Pela primeira vez, pesquisadores conseguiram sequenciar o genoma do açaí (Euterpe oleracea), uma das espécies mais importantes para a bioeconomia da Amazônia. A descoberta deve acelerar o desenvolvimento de novas variedades da palmeira, facilitar a identificação de características desejáveis da planta e ampliar as possibilidades de uso do fruto em diferentes setores industriais.
O trabalho foi desenvolvido por cientistas da Embrapa Amazônia Oriental, em parceria com a Universidade Federal do Pará (UFPA), e teve os resultados publicados na revista científica Genome. Os dados do sequenciamento também serão disponibilizados em uma base pública para uso da comunidade científica.
Conhecimento genético pode reduzir tempo de pesquisas
Com o mapeamento do DNA do açaizeiro, os pesquisadores poderão localizar genes ligados a características como produtividade, concentração de antocianinas — pigmentos naturais responsáveis pela coloração roxa do fruto — e resistência a doenças. Segundo a equipe, esse conhecimento pode reduzir em até três vezes o tempo necessário para as etapas de avaliação e seleção realizadas em programas convencionais de melhoramento genético.
A comparação entre variedades de frutos roxos e do chamado "açaí branco" também permitiu identificar diferenças na expressão dos genes responsáveis pela produção de antocianinas, contribuindo para compreender por que as duas variedades apresentam colorações distintas.
Aplicações vão além da agricultura
Além do uso no melhoramento genético da cultura, o sequenciamento cria novas oportunidades para pesquisas em biotecnologia. A identificação dos genes relacionados à produção de compostos de interesse poderá viabilizar estudos voltados à obtenção de substâncias utilizadas pelas indústrias farmacêutica e cosmética, como antioxidantes e corantes naturais, por meio de processos biotecnológicos realizados em laboratório.

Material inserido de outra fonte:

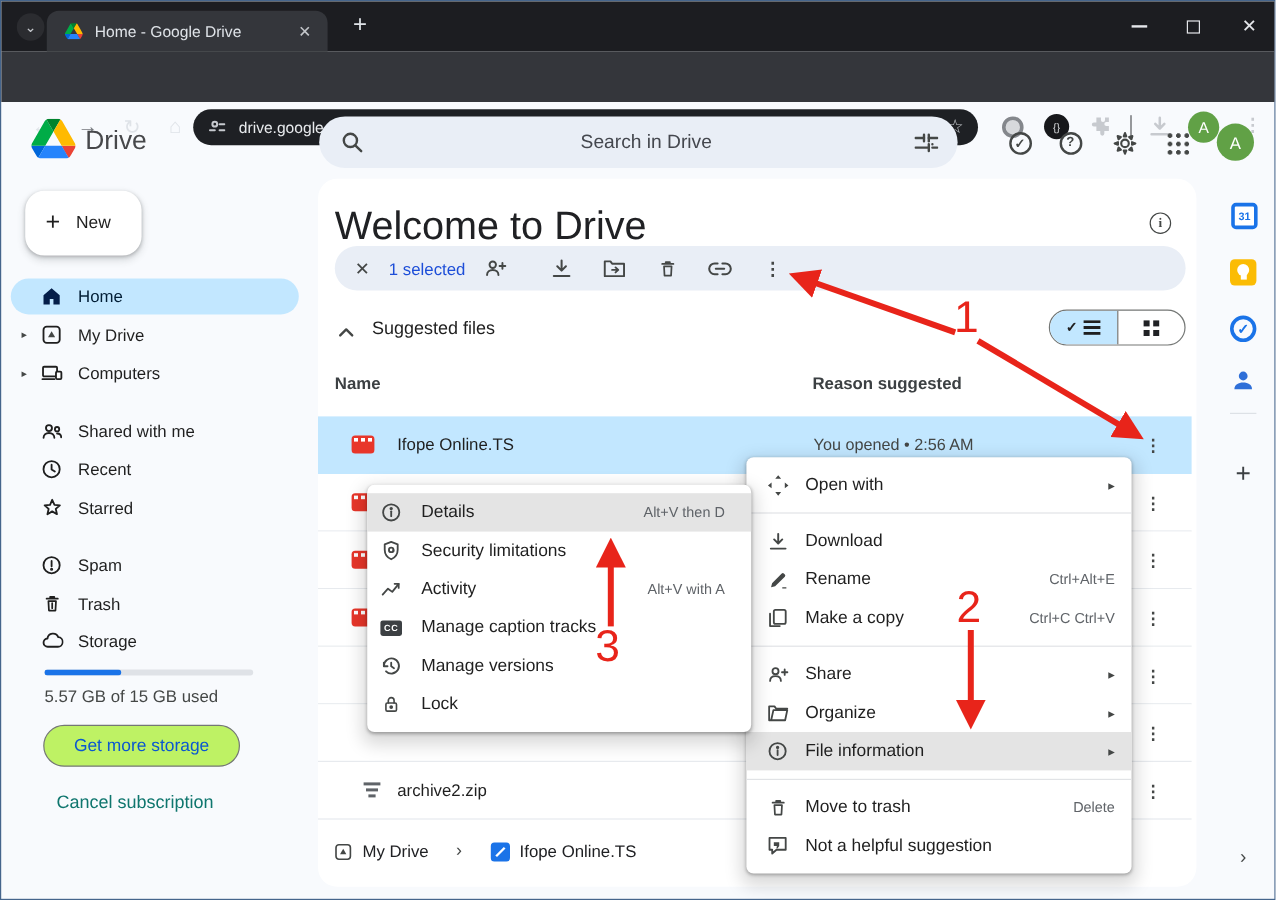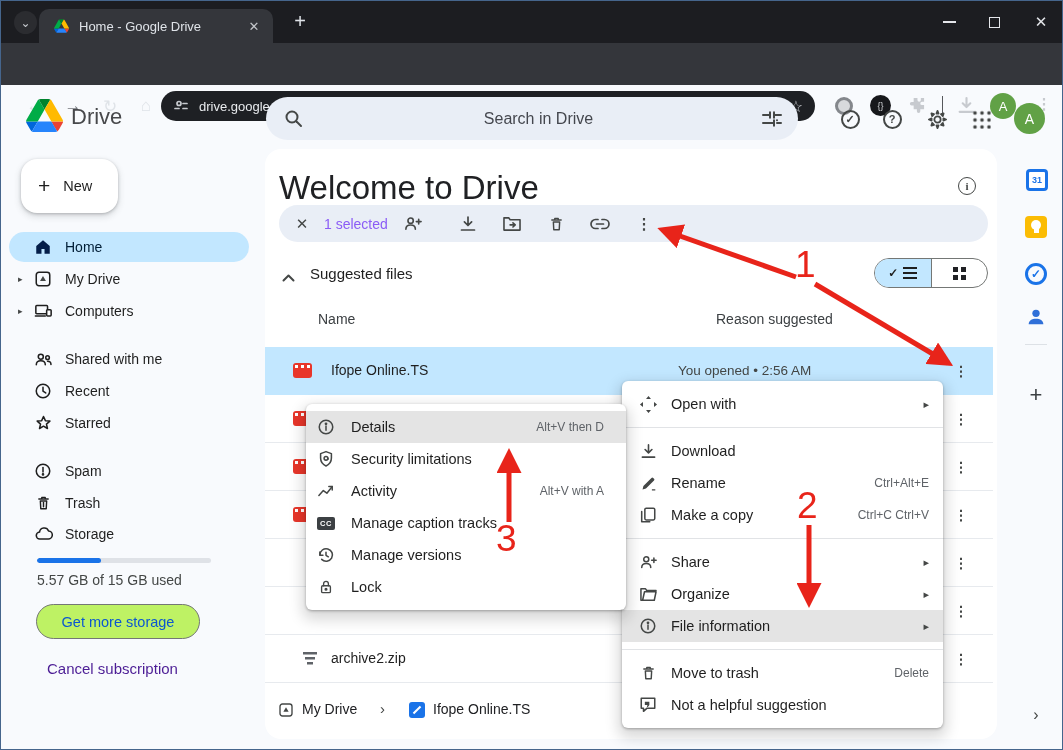"1 selected" .tb-count { color: #8b5cf6 -> #1d4ed8 }
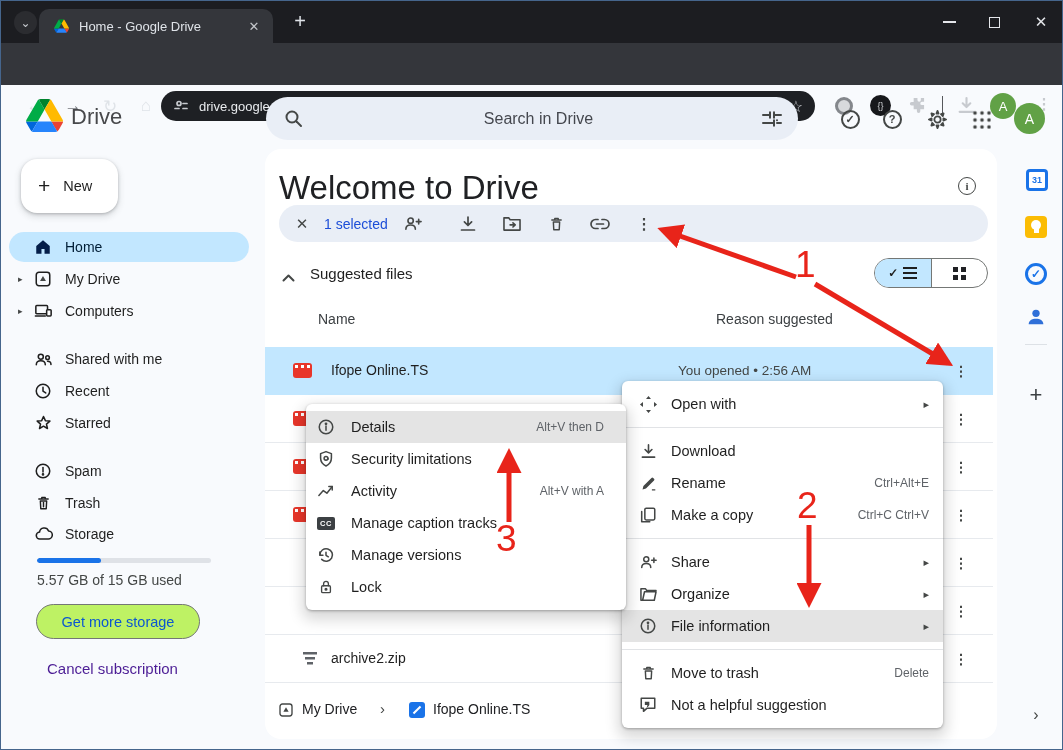"Name" .col-hdr { font-weight: 400 -> 700; margin-left: 39px -> none }
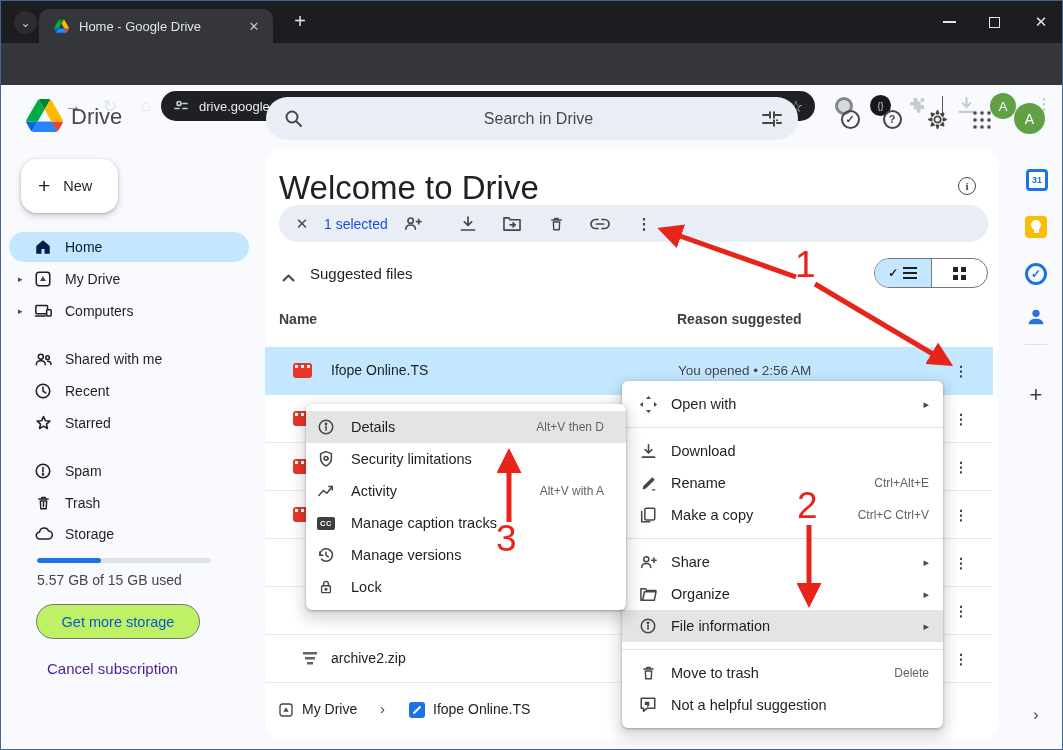"Cancel subscription" .cancel-sub { color: #4c1d95 -> #0f766e }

Segundo o professor Rafael Baraúna, da UFPA e um dos autores do estudo, esse caminho pode tornar a produção dessas moléculas mais sustentável, reduzindo a necessidade de exploração direta da planta no ambiente natural.
Quatro décadas de pesquisa com o açaizeiro
A Embrapa desenvolve pesquisas com o açaí desde a década de 1990. Nesse período, lançou cultivares adaptadas ao cultivo em terra firme, como a BRS Pará, em 2005, e a BRS Pai d'Égua, em 2019. O novo conhecimento genético deve ampliar a eficiência das próximas etapas de desenvolvimento de variedades, inclusive aquelas adaptadas a diferentes condições de cultivo.